I've felt true burnout twice in my life, the first time was after several years without any vacation time taken and about 3 months of 60-80 hour weeks. I literally hit a wall and couldn't even open a project in front of the computer, I was in a haze and not safe to even do anything. My brain was like, "nope!" More recently, a couple years ago it's been a larger state of dissolution about my career without a clear alternative so much as something that I would consider a disablement.

lbritoyesterday at 9:53 PM

>Did the average person throughout history have more leisure than we do?

Yes. In the middle ages (and presumably in any agrarian society) people would work intensely for a few weeks and have the most of the year free.

AndrewKemendoyesterday at 5:38 PM

> Did the average person throughout history have more leisure than we do?

Unambiguously yes. This is well documented and impossible to ignore.
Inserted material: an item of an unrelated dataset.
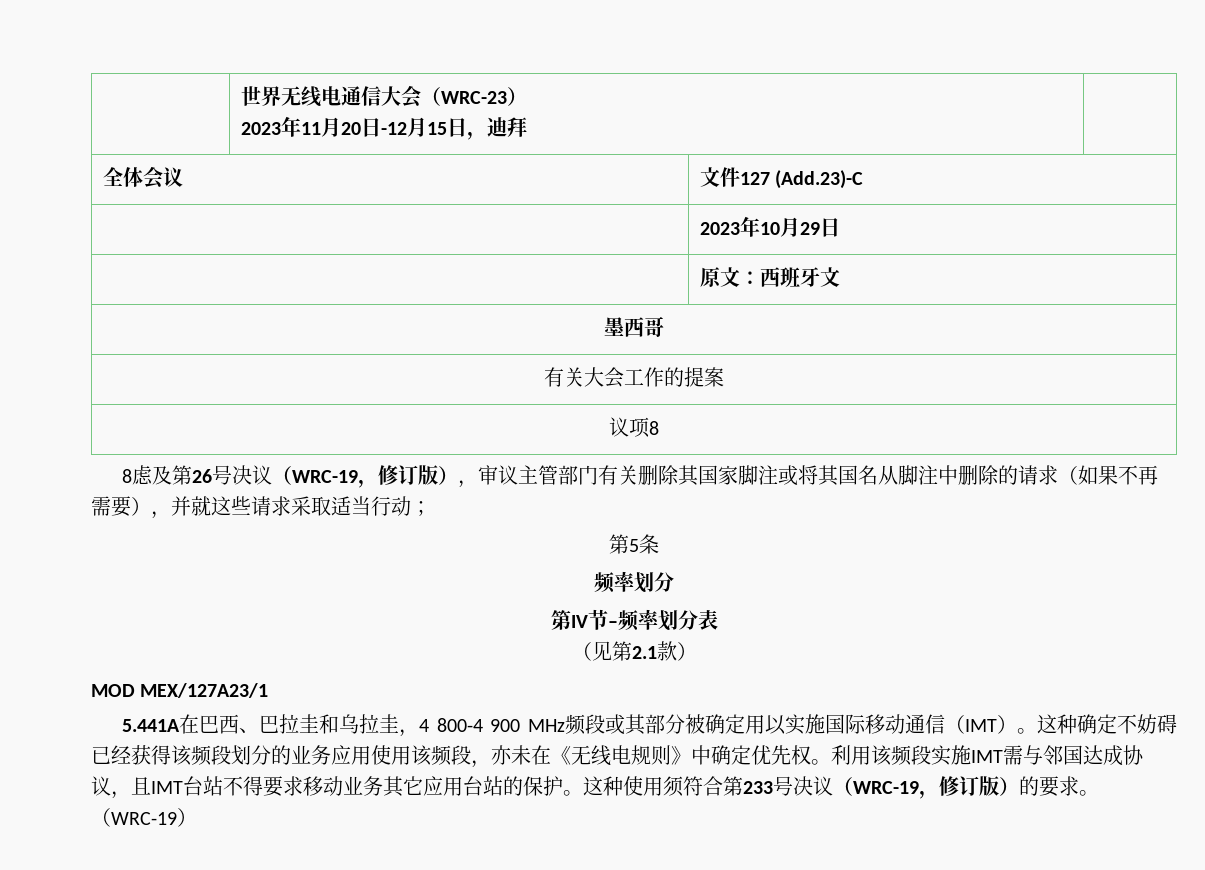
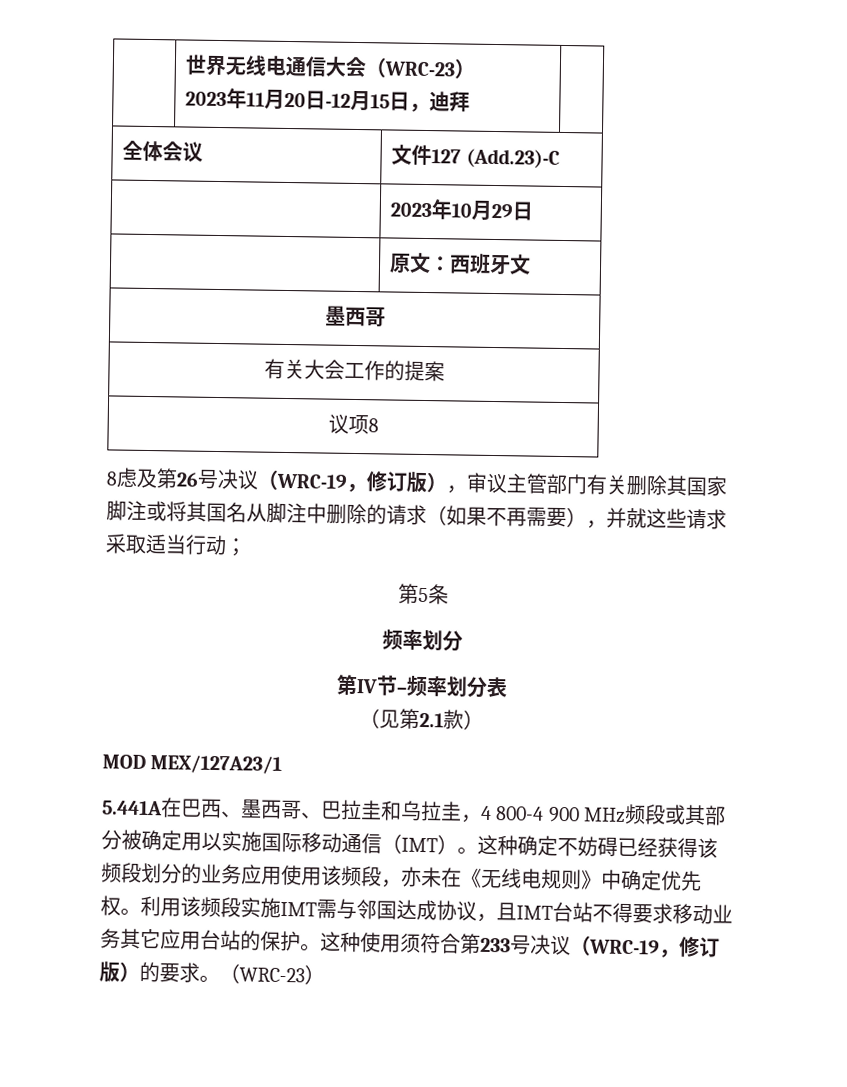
- 5.441A在巴西、巴拉圭和乌拉圭，4 800-4 900 MHz频段或其部分被确定用以实施国际移动通信（IMT）。
+ 5.441A在巴西、墨西哥、巴拉圭和乌拉圭，4 800-4 900 MHz频段或其部分被确定用以实施国际移动通信（IMT）。
- 这种使用须符合第233号决议（WRC-19，修订版）的要求。（WRC-19）
+ 这种使用须符合第233号决议（WRC-19，修订版）的要求。（WRC-23）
Marshal Sahlins described it best in Stone Age Economics but reading Graeber will get you there or Levi Strauss if you’re into the whole structural anthropology thing

anal_reactoryesterday at 7:13 PM

It's not about leisure time. It's about the meaning of work. In the past, effects of your work were very direct - carry shitload of stone from one place to another together with your cousin, build a house for you and your family. Nowadays it's all very abstract - have a useless Teams meeting with people you don't care about so that you can do press buttons that maybe change some metrics you don't even understand. What was the last time you felt "I'm happy I built this"?